We met at a party in Chelsea that I pond-skipped to. I definitely wasn’t invited. I’d gone with a real friend to a not-so-hot party, and then left with her friend to go to a better party where I met someone new who took me to a quite hot party. It was there that I made out with the photographer who took me to the party of Garla. She wasn’t hosting it but she was present, and anywhere Garla goes is Garla’s party.

I think the only reason I ever saw Garla again was because I was drunk enough to tell her the truth. She was trying on bizarre clothes—there was a shroud that looked fiercely spacelike yet medical, like a gown one might wear to get a pap smear on Mars. Then Garla put on a dress whose pleating created the suggestion of a displaced goiter somewhere to the left of her neck and she sashayed towards me.
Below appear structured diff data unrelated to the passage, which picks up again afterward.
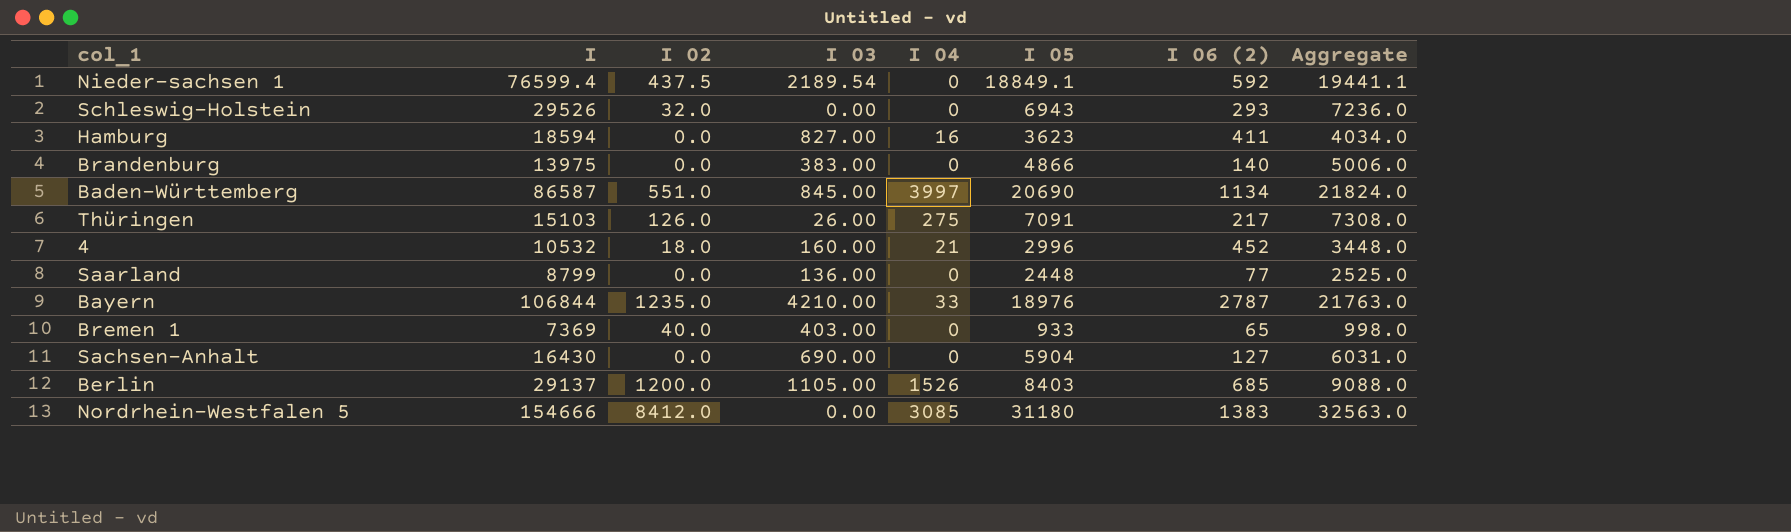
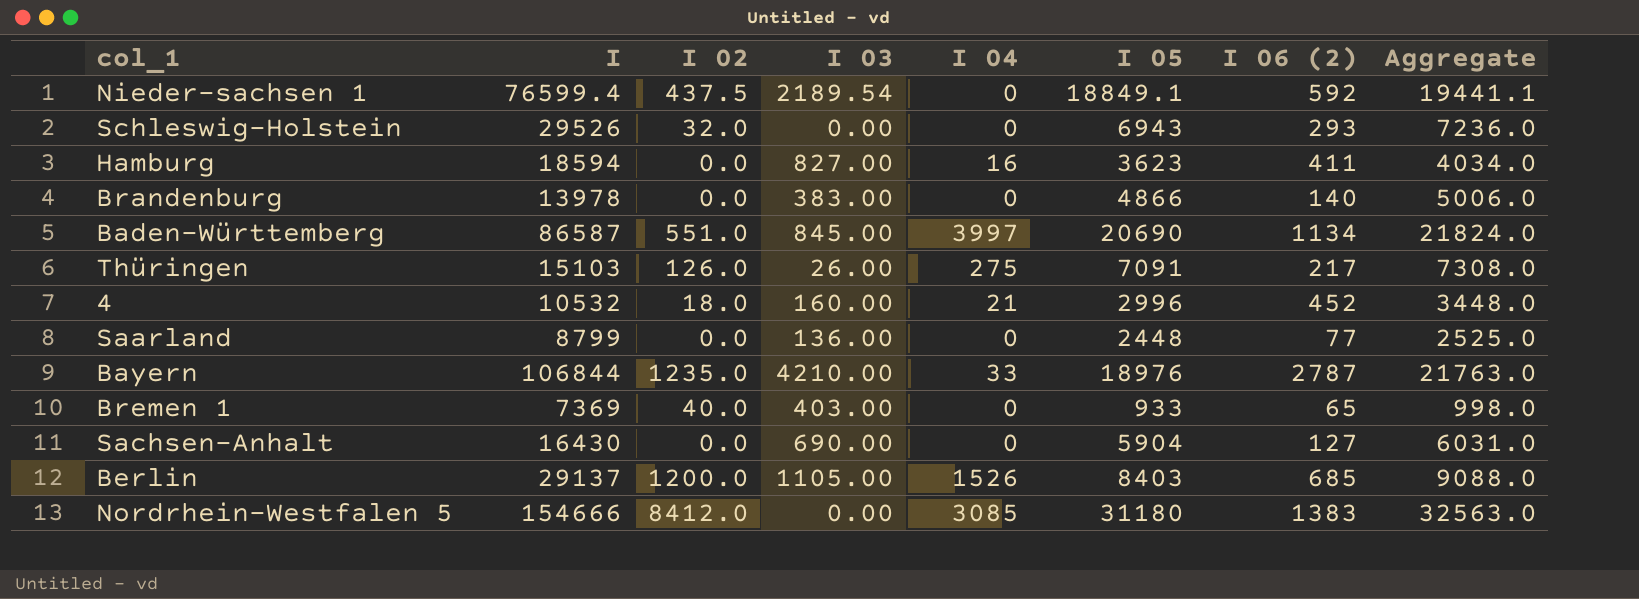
Brandenburg | I: 13975 -> 13978

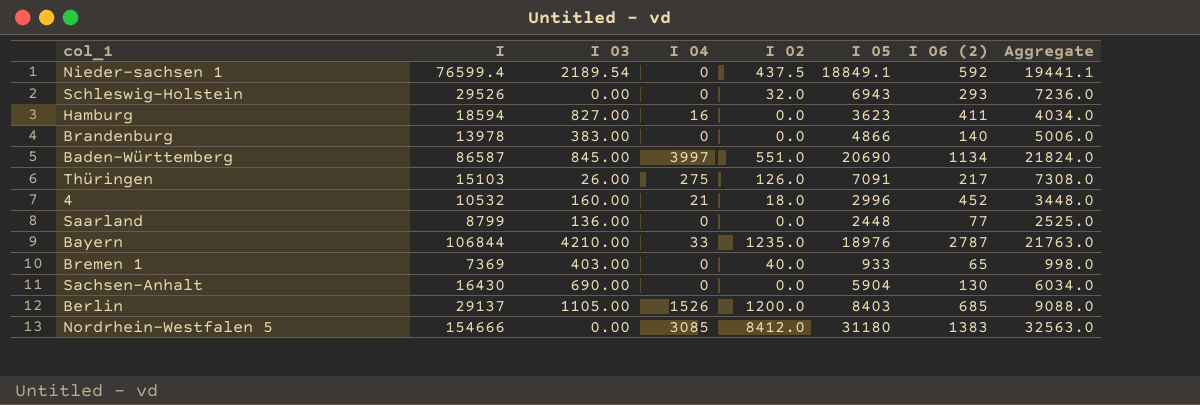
column I 02 | position: 3 -> 5
Sachsen-Anhalt | I 06 (2): 127 -> 130
Sachsen-Anhalt | Aggregate: 6031.0 -> 6034.0

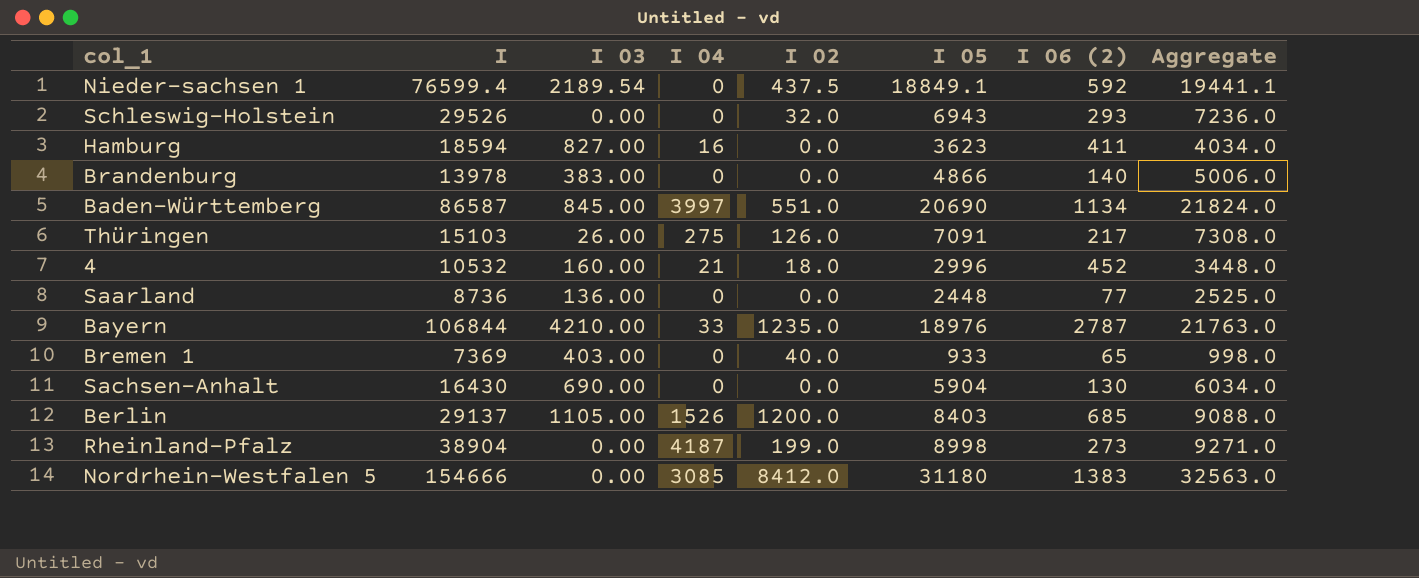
Saarland | I: 8799 -> 8736
row Rheinland-Pfalz: none -> 38904 | 0.00 | 4187 | 199.0 | 8998 | 273 | 9271.0

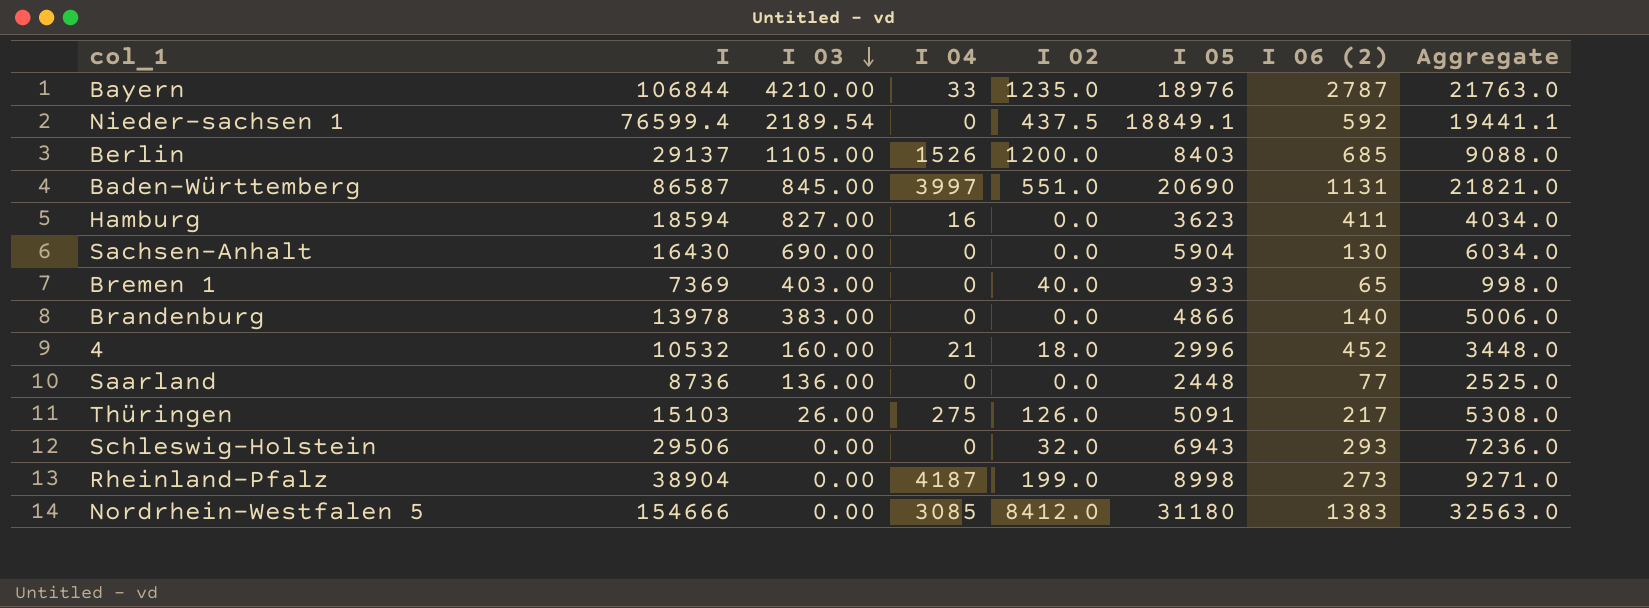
row order: none -> I 03 descending
Baden-Württemberg | I 06 (2): 1134 -> 1131
Baden-Württemberg | Aggregate: 21824.0 -> 21821.0
Thüringen | I 05: 7091 -> 5091
Thüringen | Aggregate: 7308.0 -> 5308.0
Schleswig-Holstein | I: 29526 -> 29506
I was holding my head onto my body, carefully and by the window, so that its breeze might sober me up enough to walk to the end of the room where I might then become sober enough to walk to the toilet and land on the floor. There, hopefully, the pressure from my cheek against my cell phone could call someone who knew me and liked me and wanted to get me a cab and make sure this night was not where my life’s journey would end. But for all I knew it was, and when I saw Garla I held on to my head just a little bit tighter, because she appeared to be strutting over to grab it and rip it off.

“You,” she said, and I straightened up grammar-school style. I puked in my mouth but absolutely did not open my lips and let it fall on the floor. “Do you like this?” She did a turn that was so beautiful and practiced and impossible but to Garla was something that accidentally slipped out of her like a tiny fart.